# Exercise objective
Please retype the entries that follow exactly as they are, leaving the images behind.

# Data provided
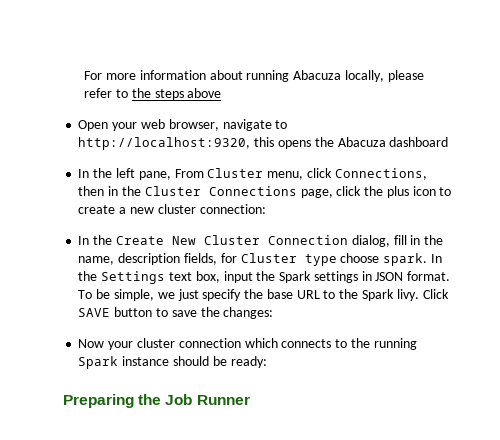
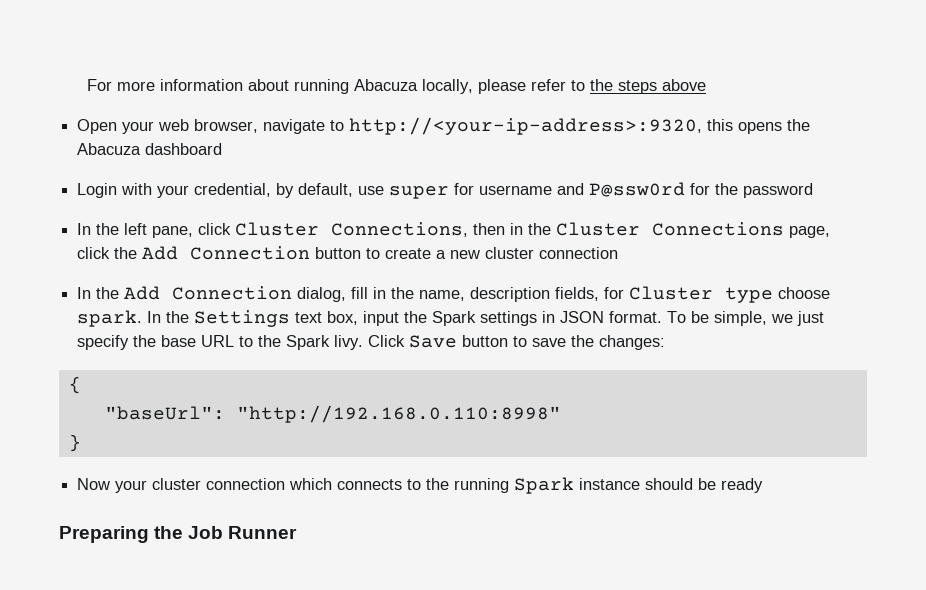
- Open your web browser, navigate to http://localhost:9320, this opens the Abacuza dashboard
+ Open your web browser, navigate to http://<your-ip-address>:9320, this opens the Abacuza dashboard
+ Login with your credential, by default, use super for username and P@ssw0rd for the password
- In the left pane, From Cluster menu, click Connections, then in the Cluster Connections page, click the plus icon to create a new cluster connection:
- In the Create New Cluster Connection dialog, fill in the name, description fields, for Cluster type choose spark.
+ In the left pane, click Cluster Connections, then in the Cluster Connections page, click the Add Connection button to create a new cluster connection
+ In the Add Connection dialog, fill in the name, description fields, for Cluster type choose spark.
- Click SAVE button to save the changes:
+ Click Save button to save the changes:
+ {
+ "baseUrl": "http://192.168.0.110:8998"
+ }
- Now your cluster connection which connects to the running Spark instance should be ready:
+ Now your cluster connection which connects to the running Spark instance should be ready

# Finished exercise
- Open your web browser, navigate to http://localhost:9320, this opens the Abacuza dashboard
+ Open your web browser, navigate to http://<your-ip-address>:9320, this opens the Abacuza dashboard
+ Login with your credential, by default, use super for username and P@ssw0rd for the password
- In the left pane, From Cluster menu, click Connections, then in the Cluster Connections page, click the plus icon to create a new cluster connection:
- In the Create New Cluster Connection dialog, fill in the name, description fields, for Cluster type choose spark.
+ In the left pane, click Cluster Connections, then in the Cluster Connections page, click the Add Connection button to create a new cluster connection
+ In the Add Connection dialog, fill in the name, description fields, for Cluster type choose spark.
- Click SAVE button to save the changes:
+ Click Save button to save the changes:
+ {
+ "baseUrl": "http://192.168.0.110:8998"
+ }
- Now your cluster connection which connects to the running Spark instance should be ready:
+ Now your cluster connection which connects to the running Spark instance should be ready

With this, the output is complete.